Even 10 years ago, emo was a dirty word. Fans of various underground rock bands were constantly infighting about what constitutes emo, whether it's cool to be emo and which bands are really emo after all.

Even 10 years ago, emo was a dirty word. Fans of various underground rock bands were constantly infighting about what constitutes emo, whether it's cool to be emo and which bands are really emo after all.

Eventually the term was applied so liberally to such a wide swath of bands that it became nearly meaningless. Any rock band that dealt in heavy sentiments or angry frustration was saddled with the "emo" tag and sucked into the endless, vacuous cycle of debate.

Consider the disparity between Q and Not U and The Appleseed Cast. Both acts stemmed from the hardcore tradition that spawned "classic" emo acts like The Promise Ring and Sunny Day Real Estate. Both could be summed up with the less-polarizing "post-hardcore" label. A lot of the same kids were into both groups. Yet their sounds were vastly different.

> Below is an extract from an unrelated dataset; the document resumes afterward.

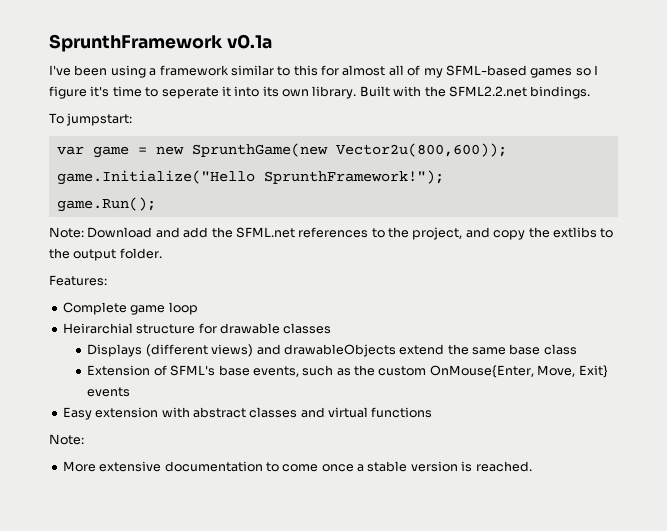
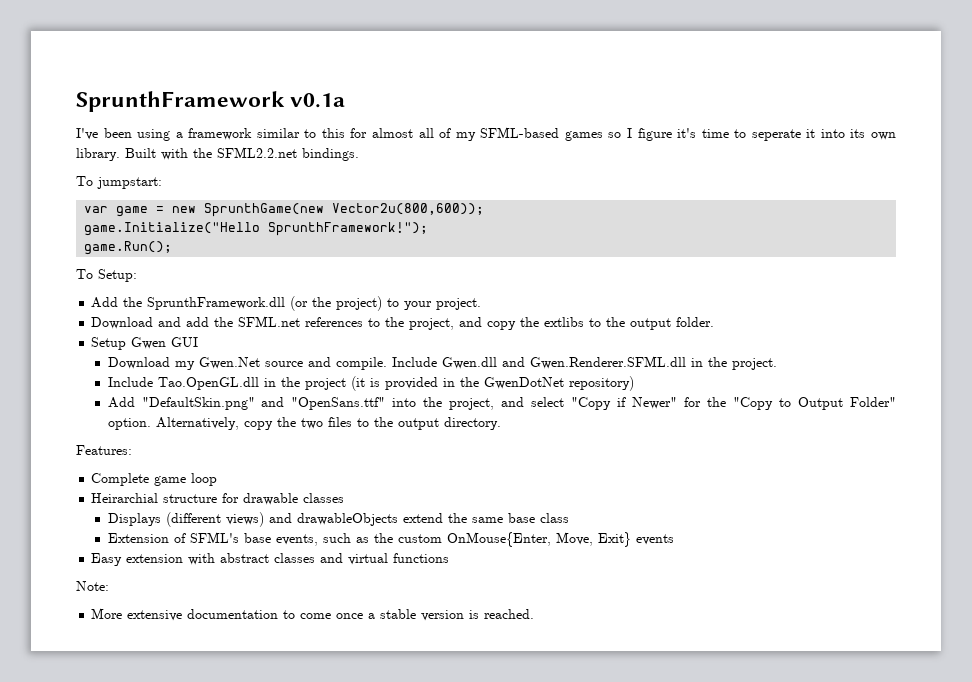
[49,227,84,238] Note: -> [76,269,137,282] [91,296,482,311] To Setup: // Add the SprunthFramework.dll (or the project) to your project. //
(162, 253) none -> [91,337,199,350] [107,356,777,370] [107,376,634,391] [107,397,897,410] [107,417,501,430] // Setup Gwen GUI // Download my Gwen.Net source and compile. Include Gwen.dll and Gwen.Renderer.SFML.dll in the project. // Include Tao.OpenGL.dll in the project (it is provided in the GwenDotNet repository) // Add "DefaultSkin.png" and "OpenSans.ttf" into the project, and select "Copy if Newer" for the "Copy to Output Folder" option. Alternatively, copy the two files to the output directory.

Q and Not U were spazzed-out D.C. punks who traded in angular riffs and nervous tension. The Appleseed Cast used drones and arpeggios to paint expansive post-rock soundscapes. If they shared a sensibility, it was a ruthless earnestness that simply doesn't fly these days.

That's why it's so jarring to see those musicians spin through Columbus in the same week. The Appleseed Cast, scheduled to headline The Summit on Sunday, is still intact, with an upcoming EP to show for it. As of 2009's "Sagarmatha," they were still building moody walls of sound with the best of them.

Q and Not U, on the other hand, is long gone, but frontman John Davis will be back at The Treehouse on Friday with a new band called Title Tracks. The new band is closer to Ted Leo's idealistic pop-punk than the spastic jerks of Davis' previous project.

Both acts still have their hearts on their sleeves, but I wouldn't dare call either one of them emo - at least not to their faces.